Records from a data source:
# # # # # # #

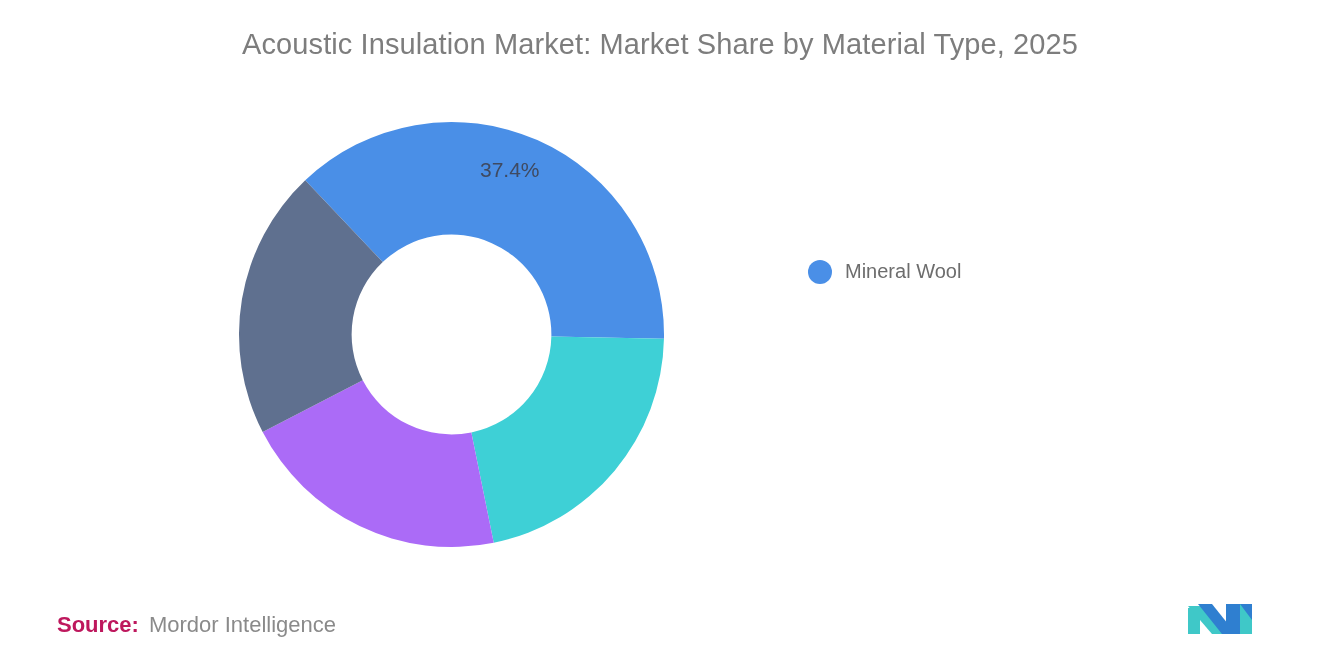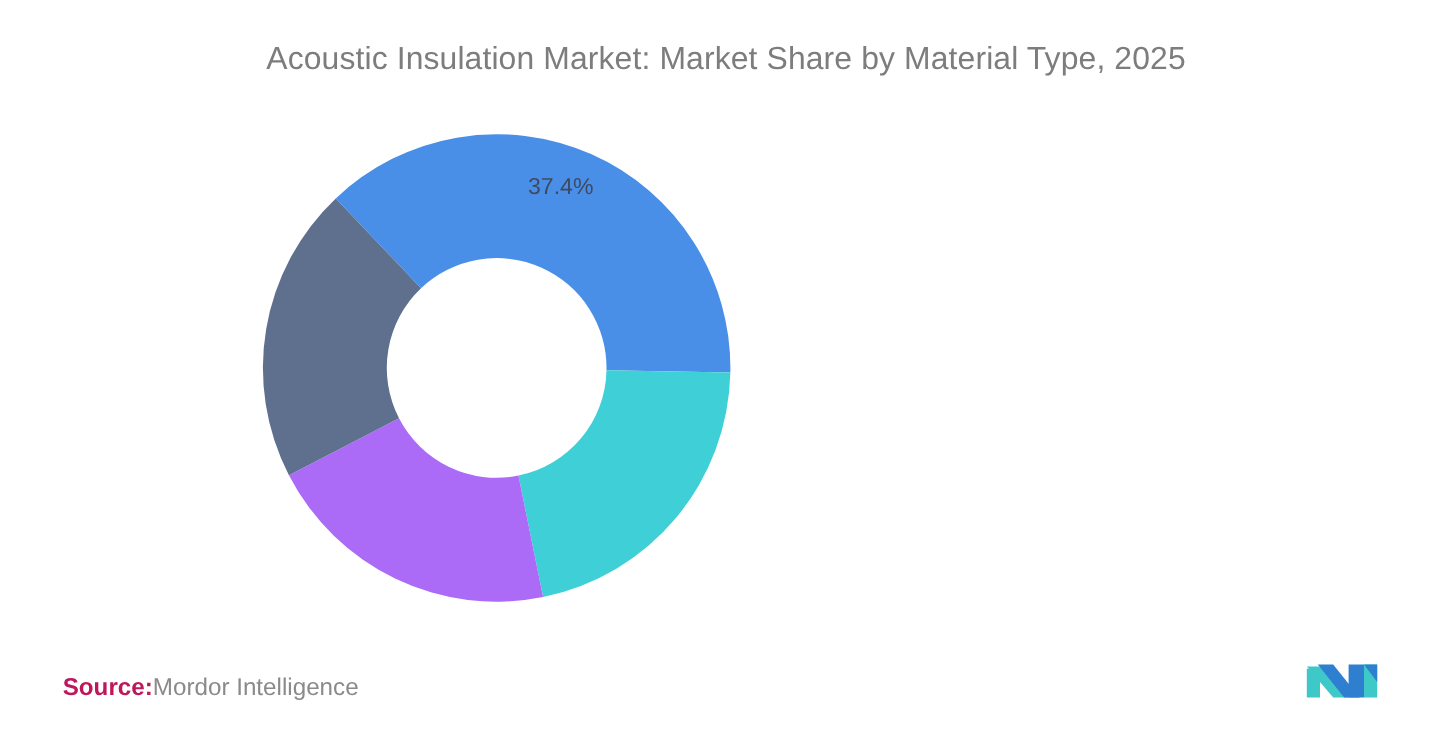--- a/index.html
+++ b/index.html
@@ -31,7 +31,6 @@
     letter-spacing: 0.1px;
     line-height: 1.3;
     white-space: nowrap;
-    margin-top: 10px;
   }
 
   

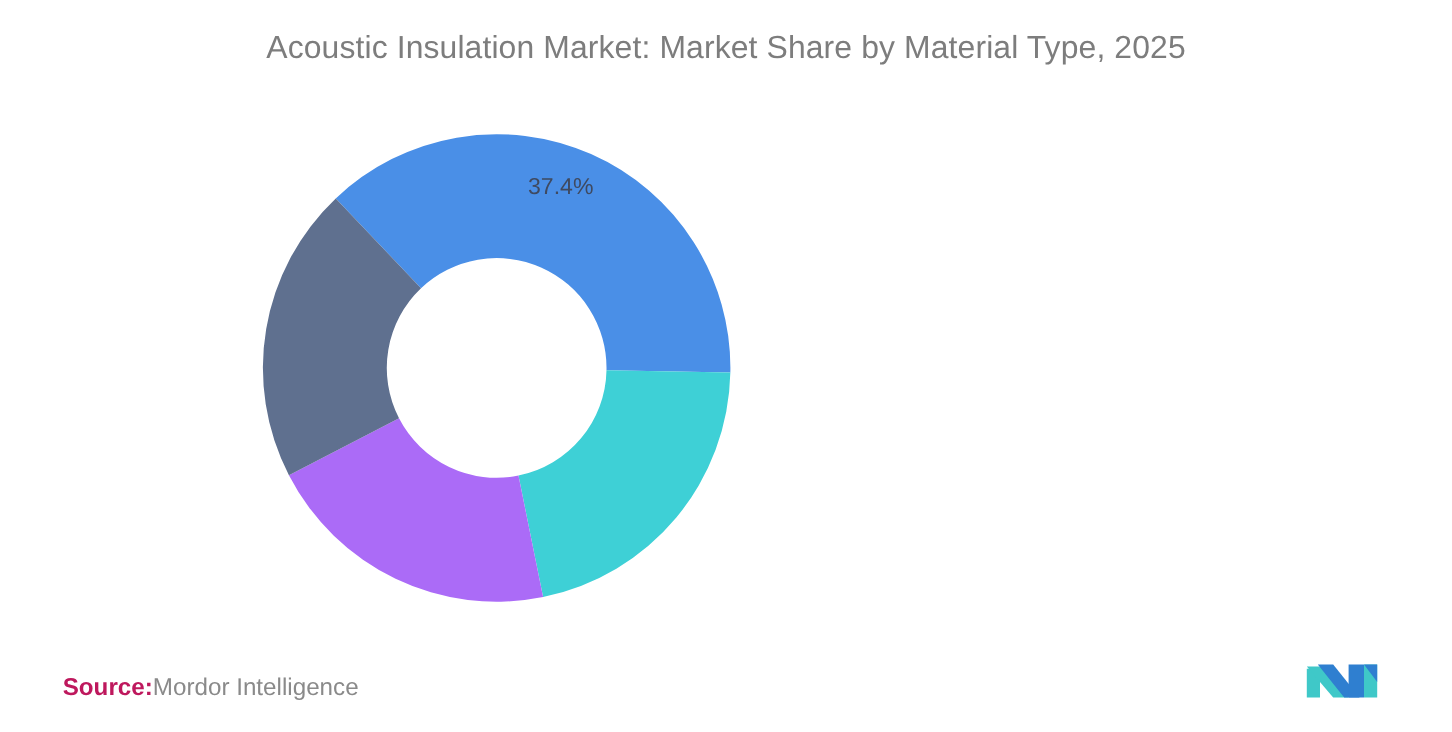--- a/index.html
+++ b/index.html
@@ -137,6 +137,10 @@
   </div>
 
   <div id="legend">
+    <div class="legend-item">
+      <span class="legend-swatch" style="background:#4a8fe7"></span>
+      <span class="legend-label">Mineral Wool</span>
+    </div>
   </div>
 
   <div id="footer-source">

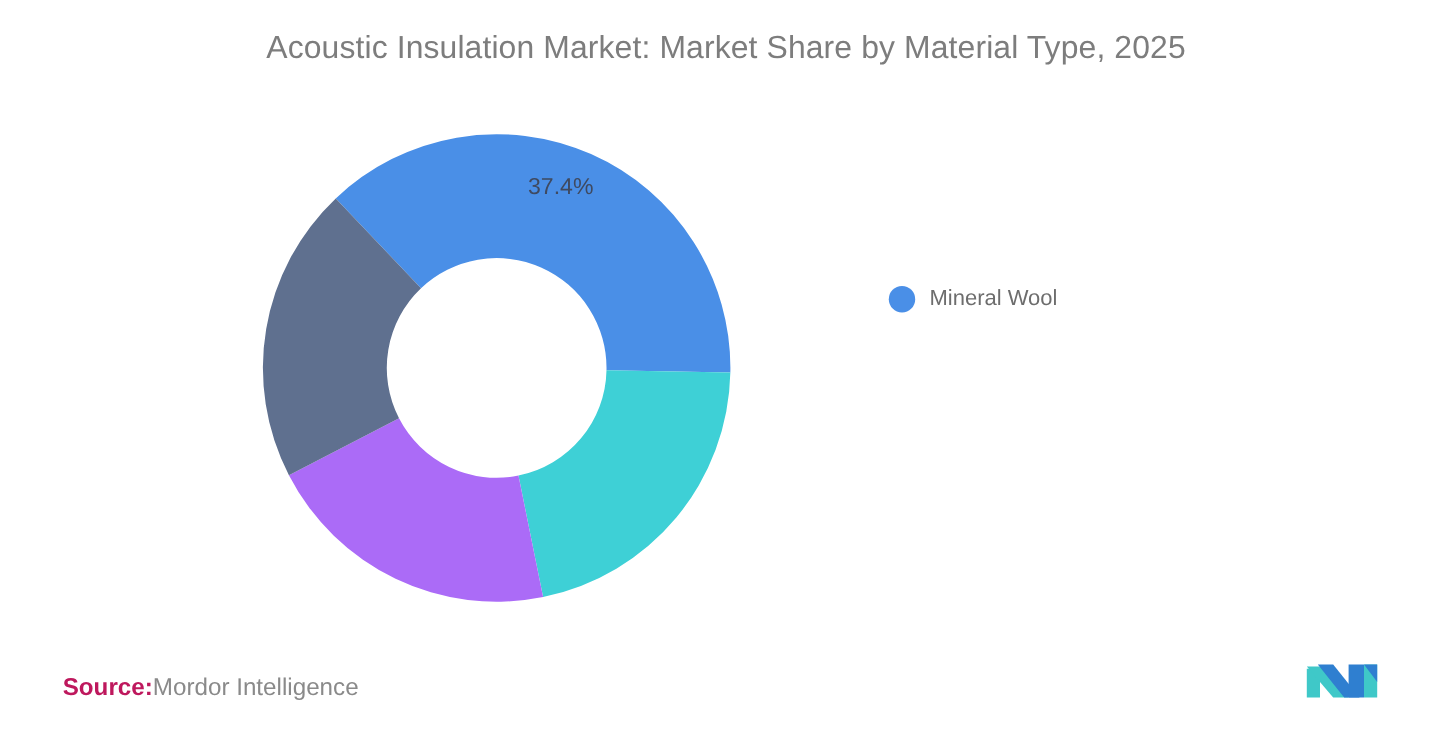--- a/index.html
+++ b/index.html
@@ -101,6 +101,7 @@
     font-family: "Liberation Sans", sans-serif;
   }
   #source-value {
+    margin-left: 10px;
     font-weight: 400;
     color: #8a8a8a;
     font-family: "Liberation Sans", sans-serif;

# # # # # # #

The entries above need to be transcribed word for word, and the pictures stay out.

§ **ANSWER SECTION**:
--- a/index.html
+++ b/index.html
@@ -31,7 +31,6 @@
     letter-spacing: 0.1px;
     line-height: 1.3;
     white-space: nowrap;
-    margin-top: 10px;
   }
 
   

--- a/index.html
+++ b/index.html
@@ -137,6 +137,10 @@
   </div>
 
   <div id="legend">
+    <div class="legend-item">
+      <span class="legend-swatch" style="background:#4a8fe7"></span>
+      <span class="legend-label">Mineral Wool</span>
+    </div>
   </div>
 
   <div id="footer-source">

--- a/index.html
+++ b/index.html
@@ -101,6 +101,7 @@
     font-family: "Liberation Sans", sans-serif;
   }
   #source-value {
+    margin-left: 10px;
     font-weight: 400;
     color: #8a8a8a;
     font-family: "Liberation Sans", sans-serif;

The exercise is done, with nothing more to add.